▶ DATA PROVIDED

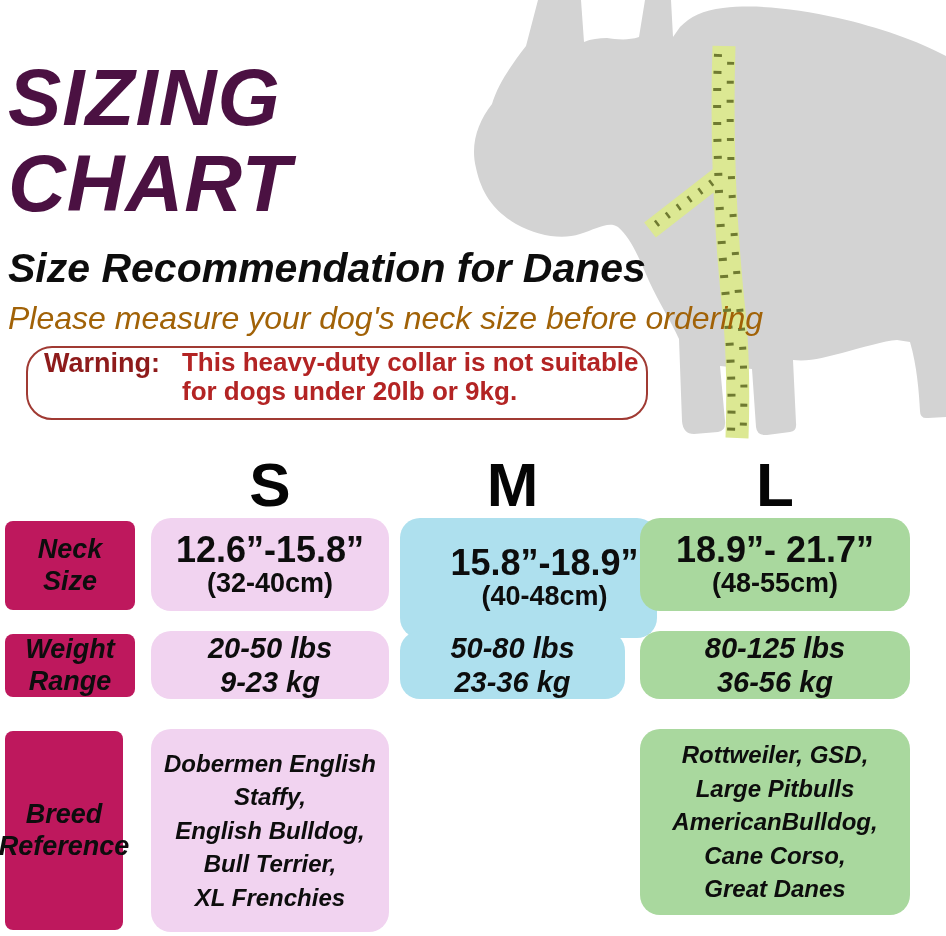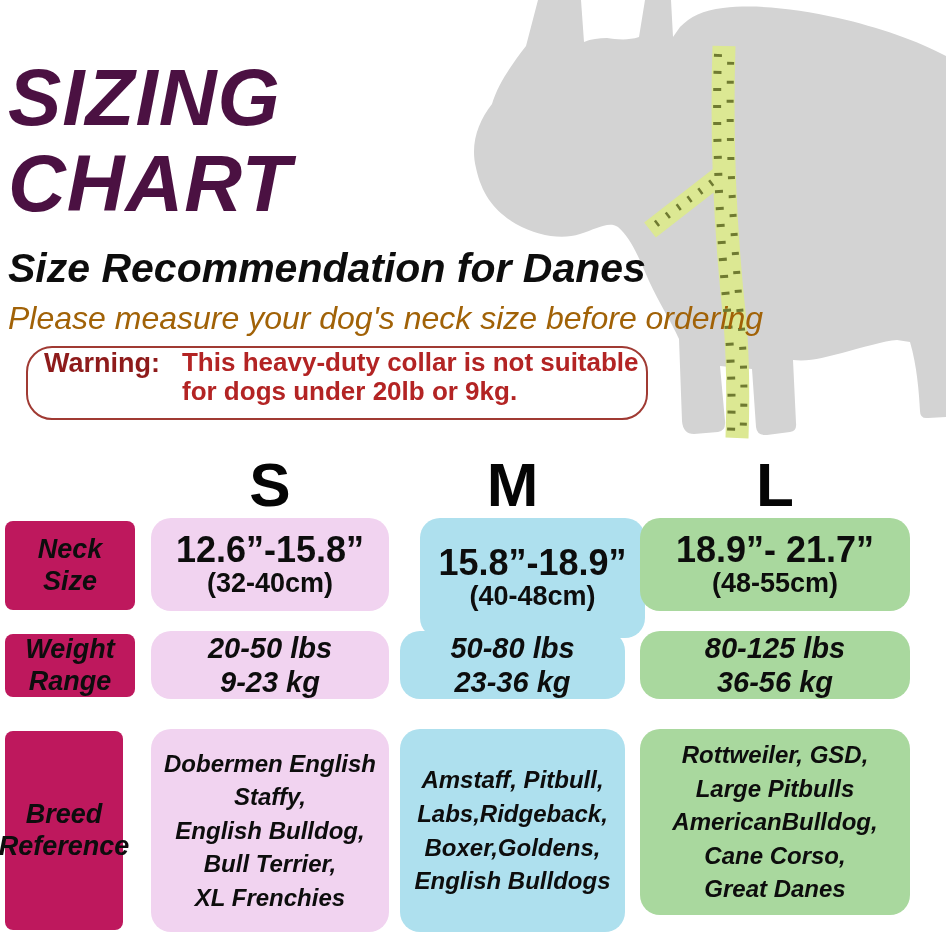--- a/index.html
+++ b/index.html
@@ -89,7 +89,7 @@
     <div class="neck-main">12.6”-15.8”</div>
     <div class="neck-sub">(32-40cm)</div>
   </div>
-  <div class="abs cell m" style="left:420px;top:518px;width:225px;height:120px;">
+  <div class="abs cell m" style="left:400px;top:518px;width:225px;height:120px;padding-left:32px;">
     <div class="neck-main">15.8”-18.9”</div>
     <div class="neck-sub">(40-48cm)</div>
   </div>

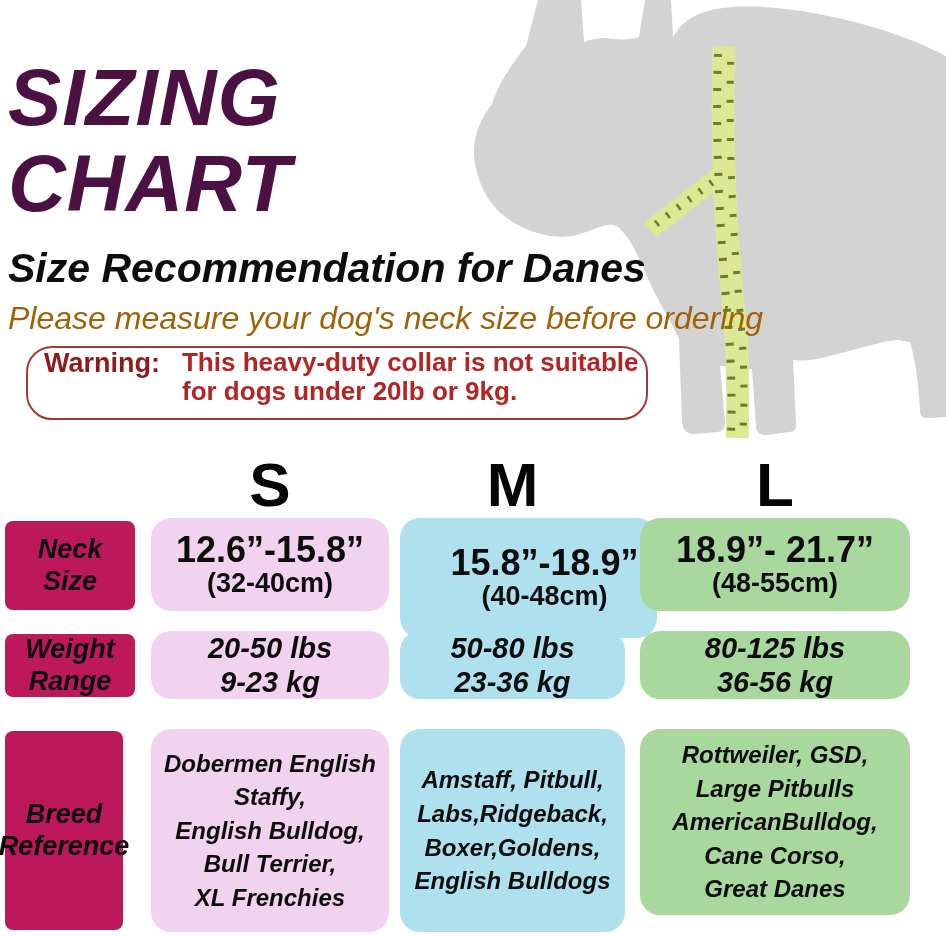--- a/index.html
+++ b/index.html
@@ -113,9 +113,6 @@
   <div class="abs cell s" style="left:151px;top:729px;width:238px;height:203px;">
     <div class="breed-txt">Dobermen English<br>Staffy,<br>English Bulldog,<br>Bull Terrier,<br>XL Frenchies</div>
   </div>
-  <div class="abs cell m" style="left:400px;top:729px;width:225px;height:203px;">
-    <div class="breed-txt">Amstaff, Pitbull,<br>Labs,Ridgeback,<br>Boxer,Goldens,<br>English Bulldogs</div>
-  </div>
   <div class="abs cell l" style="left:640px;top:729px;width:270px;height:186px;">
     <div class="breed-txt">Rottweiler, GSD,<br>Large Pitbulls<br>AmericanBulldog,<br>Cane Corso,<br>Great Danes</div>
   </div>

▶ EXERCISE BRIEF
Which lines of the records above hold the word "left"? Copy each one out.

▶ TASK SOLUTION
-  <div class="abs cell m" style="left:420px;top:518px;width:225px;height:120px;">
+  <div class="abs cell m" style="left:400px;top:518px;width:225px;height:120px;padding-left:32px;">
   <div class="abs cell s" style="left:151px;top:729px;width:238px;height:203px;">
-  <div class="abs cell m" style="left:400px;top:729px;width:225px;height:203px;">
   <div class="abs cell l" style="left:640px;top:729px;width:270px;height:186px;">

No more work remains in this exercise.